I was just sitting here saying to myself, "do you know what we really need? Another license for code." CDDL, JRL, and JIUL might be a whole lot better than SCSL but it seems as if Sun is releasing new licenses more often than dot releases of J2SE.

There are some people who live for licenses, and they are already weighing in on Ray Gans blog. There may be wonderful new features of the Java Internal Use License - I'm not knocking the license. We've just seen a lot of conversation in the forums on whether or not Harmony is justified if "all that it does is change the licensing of J2SE". With the additional license now available for Tiger source code, it seems as if having the right license for the Java source code is important to those inside of and outside of Sun. The difference of opinion is in what is meant by "the right license".

Ray Gans blogs Java Internal Use License (JIUL) released for JDK 5.0 in today's Weblogs. "End-users of Sun's implementations of J2SE 5.0 now have the ability under the JIUL to fix any critical issue in the code that adversely affects their business operations. In addition, Sun will waive the commercial requirement to pass the Technology Compatibility Kit (TCK) for J2SE (a.k.a. the JCK) as long as all code changes are made with diligence to assure the resulting implementation remains true to the specification and that its use is restricted to the licensee's internal business or organization."
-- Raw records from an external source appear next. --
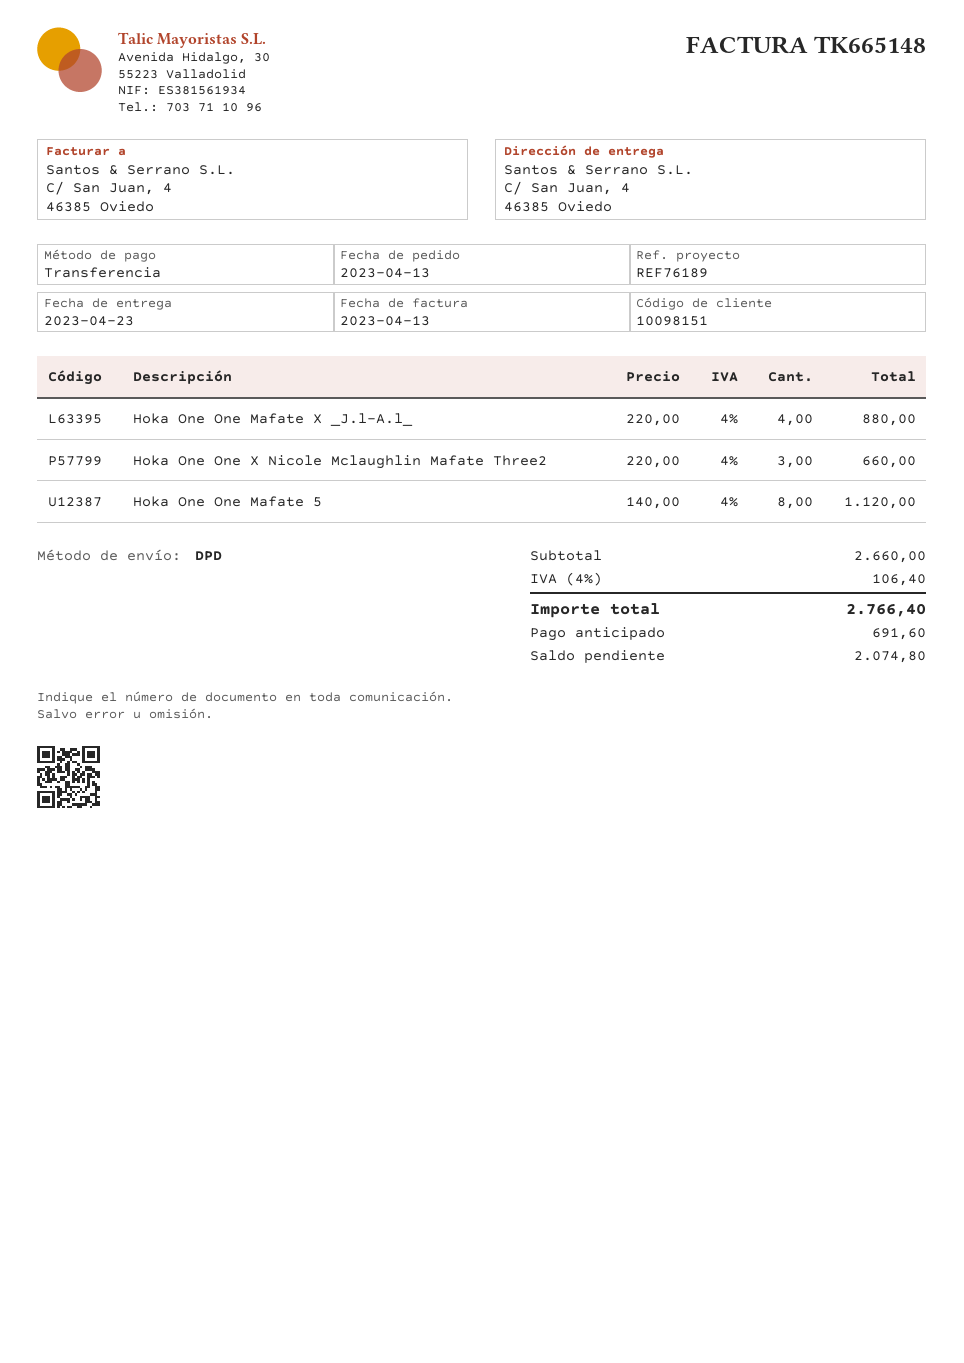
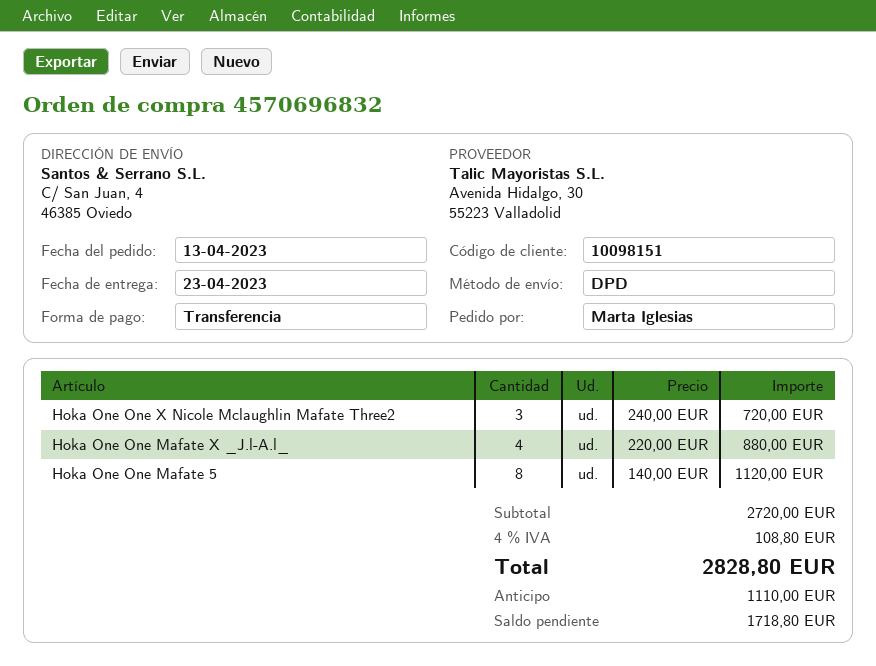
Hoka One One X Nicole Mclaughlin Mafate Three2: 3 x 220.00 = 660.00 -> 3 x 240.00 = 720.00
subtotal: 2660.00 -> 2720.00
tax: 4% = 106.40 -> 4% = 108.80
total: 2766.40 -> 2828.80
deposit: 691.60 -> 1110.00
balance: 2074.80 -> 1718.80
Greg Sporrar has some thoughts About that proxy server. He takes you through the details from examples created by "Roman Strobl [who] shows how easy it is to create a client that uses Google's web services API. Brian Leonard also does a demo of a web services client that uses Google."

Kirill Grouchnikov discusses Using Java compiler in your Web Start application. He has some generated java source files which he needs to compile and load. He discusses the problems with the standard tools.jar technique and how to create a more flexible solution.

In Also in
Java Today
, Krishnan Viswanath has written Java Annotation Facility - A Primer. For better or worse, annotations are now popping up everywhere. His article takes you through
"defining annotation types, how to use defined types as annotation and how to go about generating code or other supporting files based on annotation." He concludes, "This new and powerful technology is transforming the way we code. As more and more tools and products start using this facility, developers will realize improved quality in their code and a concomitant increase in productivity."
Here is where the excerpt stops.